Unit 1: Light and Heat

In this unit, students will become familiar with the various ways light and heat was created before electricity. These focus on some of the objects that can be found in Blundells Cottage.

Please read the background information for the unit, then select which activities you would like the students to complete. Don't forget that some of the Photo Gallery pictures link with this unit.

The primary methods of getting light and heat into our homes today are electricity and gas. When Australia was being colonised, these services were not available. Eventually these services were made available in the big cities, but it was many years before they were available in rural areas.

So what did they use to see after dark, and to keep warm on a cold night?


People used candles, lamps and lanterns to light their way at night.

The exact origin of candles is not known, but there is evidence to suggest that a type of candle was used in ancient Egypt, and something closer to the candles we use today was developed by the Romans.

These kerosene tins ended up being used as storage drawers.

These kerosene tins ended up being used as storage drawers.

For largely self-sufficient families, candles were a cheap and easy method of lighting up the dark. Using a candle mould, they could make their own candles from animal fat or wax.

Oil lamps have also existed since ancient times and were another cheap method of lighting, providing a similar level of light to candles. Many different kinds of oils could be used, including vegetable oils.

Kerosene was first used in 1858. It is an oily, combustible liquid and, when burned in lamps, produces light. Kerosene came in tins (about the size of four loaves of bread). When the kerosene was finished, people often reused the tins as they were quite robust, a good size and materials were scarce.

None of the families who lived in Blundells Cottage used electric light there. Electricity was only connected to the cottage after it opened as a museum. All activities after dark were carried out by candlelight, lamplight, or the light of a kerosene lantern. Activities would have included meal preparation, cooking, sewing, reading and a variety of leisure and play activities.


It was common for homes to have a number of fireplaces. For example, when Blundells Cottage was built it had four rooms, two of which had fireplaces. Two more rooms were added to the cottage in 1888, and one of these also contained a fireplace. Fireplaces were the social heart of the home during winter as the family gathered around the fire to keep warm.

Cooking was generally done over an open fire, or later, on a fuel stove that burned wood or coal. These also served to heat water for baths, and to warm the houses.

Fireplaces also supplied the heat for many domestic chores, including ironing.

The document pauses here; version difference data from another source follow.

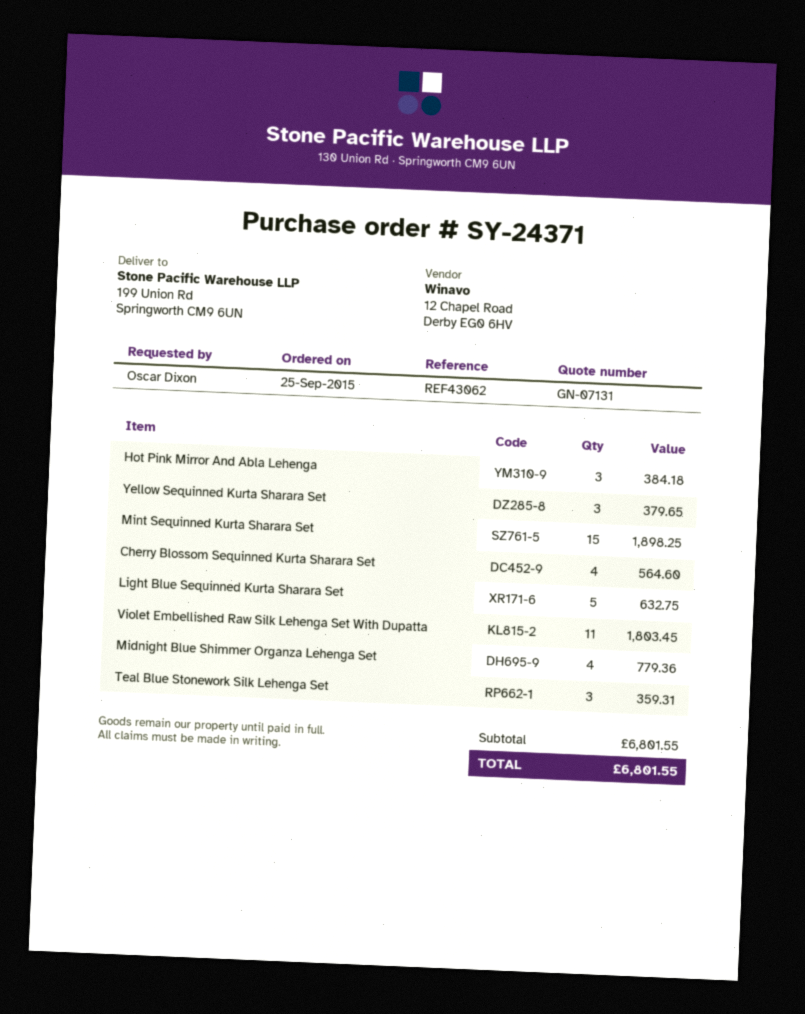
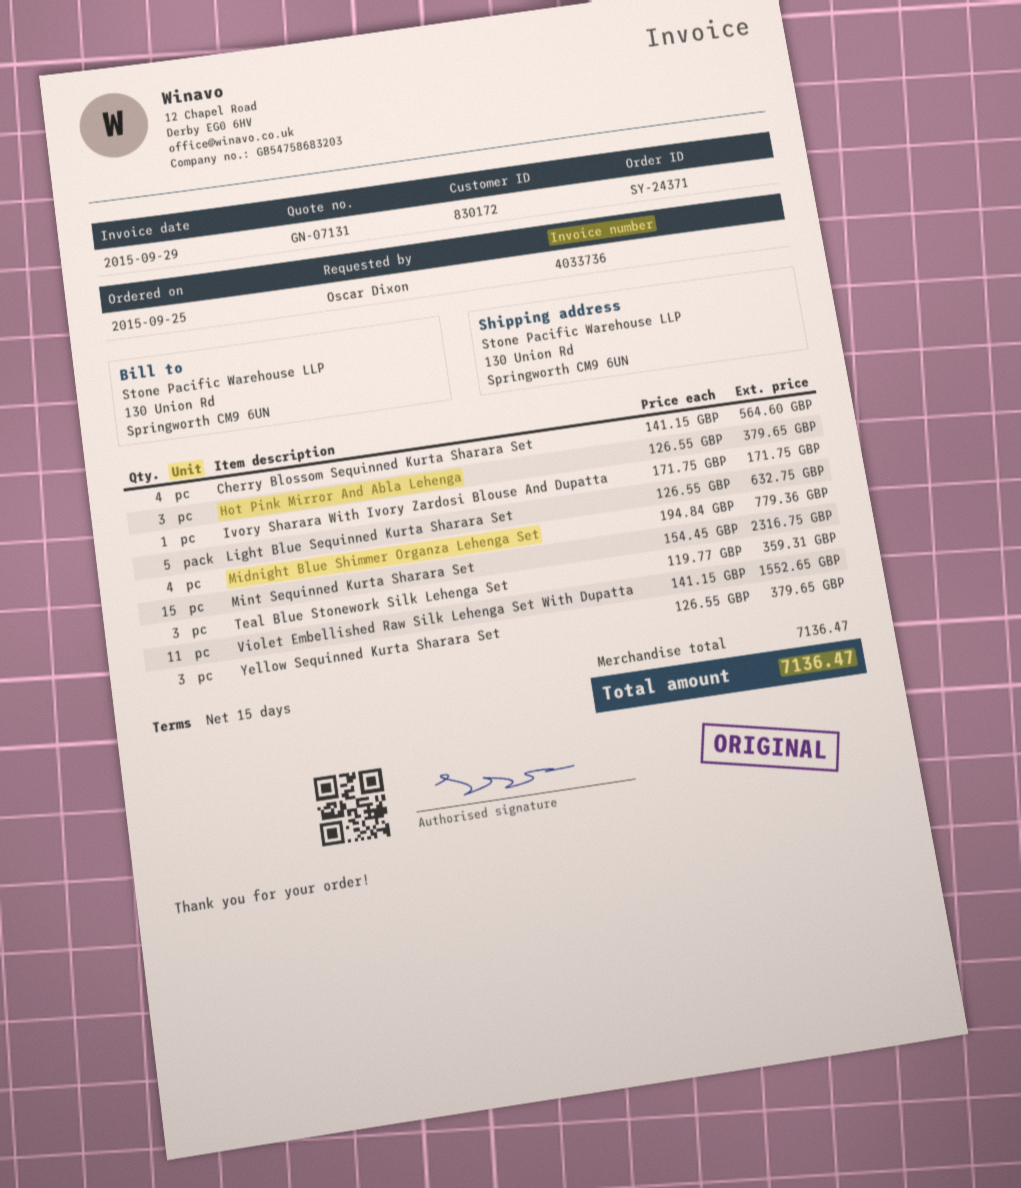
ship to: 199 Union Rd, Springworth CM9 6UN -> 130 Union Rd, Springworth CM9 6UN
Hot Pink Mirror And Abla Lehenga: 3 for 384.18 -> 3 for 379.65
Mint Sequinned Kurta Sharara Set: 15 for 1898.25 -> 15 for 2316.75
Violet Embellished Raw Silk Lehenga Set With Dupatta: 11 for 1803.45 -> 11 for 1552.65
Ivory Sharara With Ivory Zardosi Blouse And Dupatta: none -> 1 for 171.75
subtotal: 6801.55 -> 7136.47
total: 6801.55 -> 7136.47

Box irons were filled with hot coals from the fireplace, while 'sad' irons were heated directly in the fireplace or on the top of a woodstove. The word 'sad' in this context means heavy or dense, not unhappy.

There were also various methods of warming up the beds – for example, earthenware hot water bottles, also known as 'bed pigs'. Like the rubber ones used today, they were filled with hot water and taken to bed to provide warmth. Another method was to use bed warmers, which were like a saucepan that you filled up with hot coals and ran over the bed before getting in. Some families even gave each child a hot brick in a towel!

While an essential part of homes in the 19th century, fireplaces were also very dangerous, with serious burns being a common childhood injury. One of the hardest, dirtiest chores undertaken each year was to clean the chimney. This had to be done to ensure the fire burned efficiently and drew the smoke away and to reduce the risk of built up soot catching alight and starting a fire in the chimney itself.